**TASK PROMPT**
Restate word for word the lines in the listing below, starting at the line containing "토마토어린이집 | 어린이집팩스번호: 063-901-7982" and ending at the line containing "리틀키즈어린이집 | 인가일자: 2002-07-10 -> 1996-07-01", both included; leave out the rest.

**RECORDS FOR THE EXERCISE**
================================

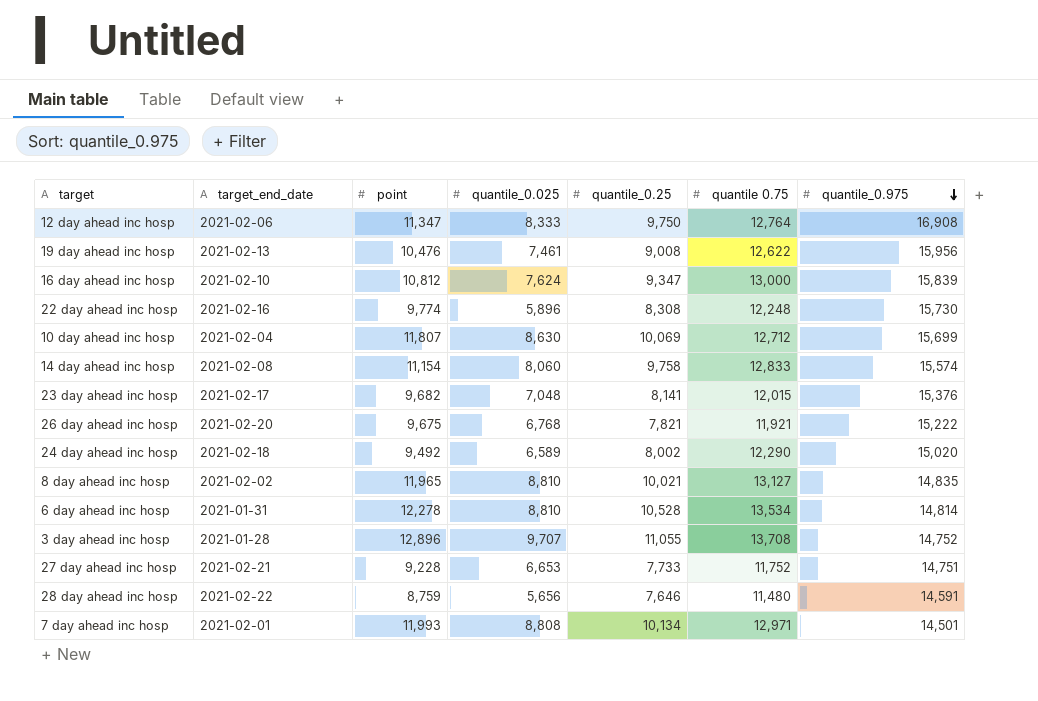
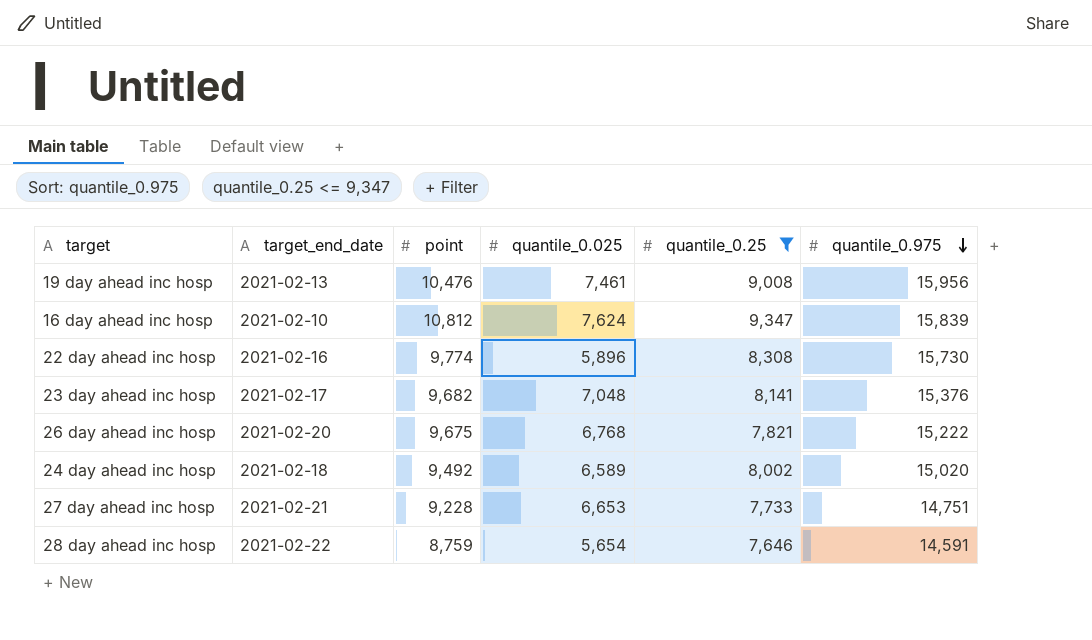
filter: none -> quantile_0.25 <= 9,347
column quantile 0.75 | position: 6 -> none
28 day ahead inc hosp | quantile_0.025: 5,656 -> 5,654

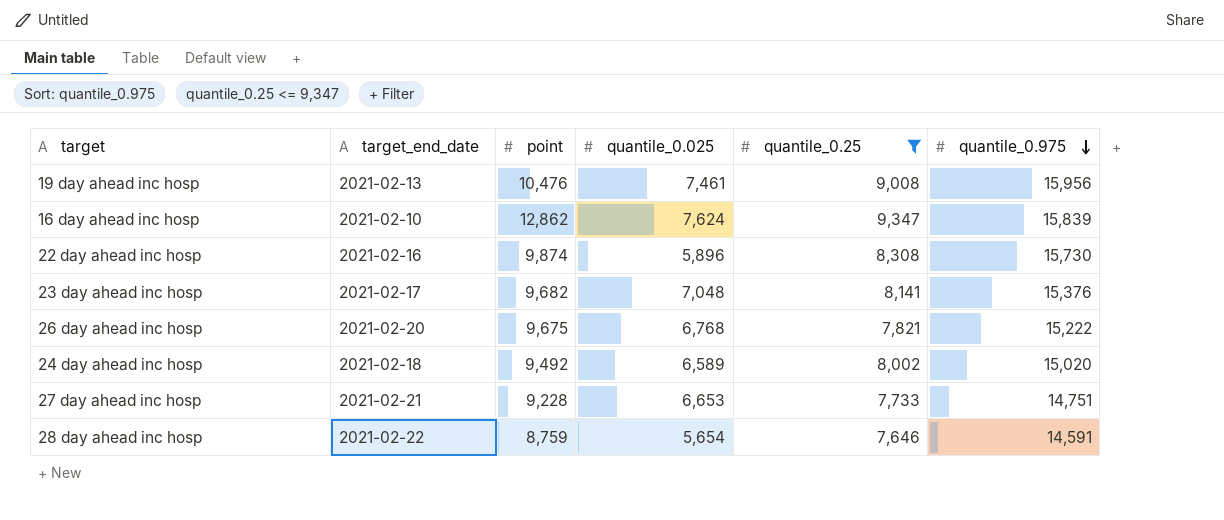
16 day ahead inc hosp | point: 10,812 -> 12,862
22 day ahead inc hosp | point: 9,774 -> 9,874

================================

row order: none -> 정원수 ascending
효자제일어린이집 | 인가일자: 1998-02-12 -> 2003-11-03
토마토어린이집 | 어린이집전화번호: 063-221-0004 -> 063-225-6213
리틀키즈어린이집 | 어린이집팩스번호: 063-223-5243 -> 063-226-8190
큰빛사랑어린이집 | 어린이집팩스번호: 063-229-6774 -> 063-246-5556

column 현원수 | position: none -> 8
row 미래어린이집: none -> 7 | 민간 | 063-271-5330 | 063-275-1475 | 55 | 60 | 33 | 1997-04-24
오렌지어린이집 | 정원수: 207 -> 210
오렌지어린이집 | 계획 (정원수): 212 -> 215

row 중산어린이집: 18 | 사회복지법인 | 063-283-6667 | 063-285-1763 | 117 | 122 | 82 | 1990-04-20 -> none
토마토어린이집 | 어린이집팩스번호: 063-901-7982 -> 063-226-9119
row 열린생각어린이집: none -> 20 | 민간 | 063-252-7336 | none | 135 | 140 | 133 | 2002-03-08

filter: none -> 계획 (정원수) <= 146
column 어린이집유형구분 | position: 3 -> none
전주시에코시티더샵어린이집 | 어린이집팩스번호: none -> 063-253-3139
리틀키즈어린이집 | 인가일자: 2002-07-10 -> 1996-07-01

================================

**RESPONSE TO THE TASK**
토마토어린이집 | 어린이집팩스번호: 063-901-7982 -> 063-226-9119
row 열린생각어린이집: none -> 20 | 민간 | 063-252-7336 | none | 135 | 140 | 133 | 2002-03-08

filter: none -> 계획 (정원수) <= 146
column 어린이집유형구분 | position: 3 -> none
전주시에코시티더샵어린이집 | 어린이집팩스번호: none -> 063-253-3139
리틀키즈어린이집 | 인가일자: 2002-07-10 -> 1996-07-01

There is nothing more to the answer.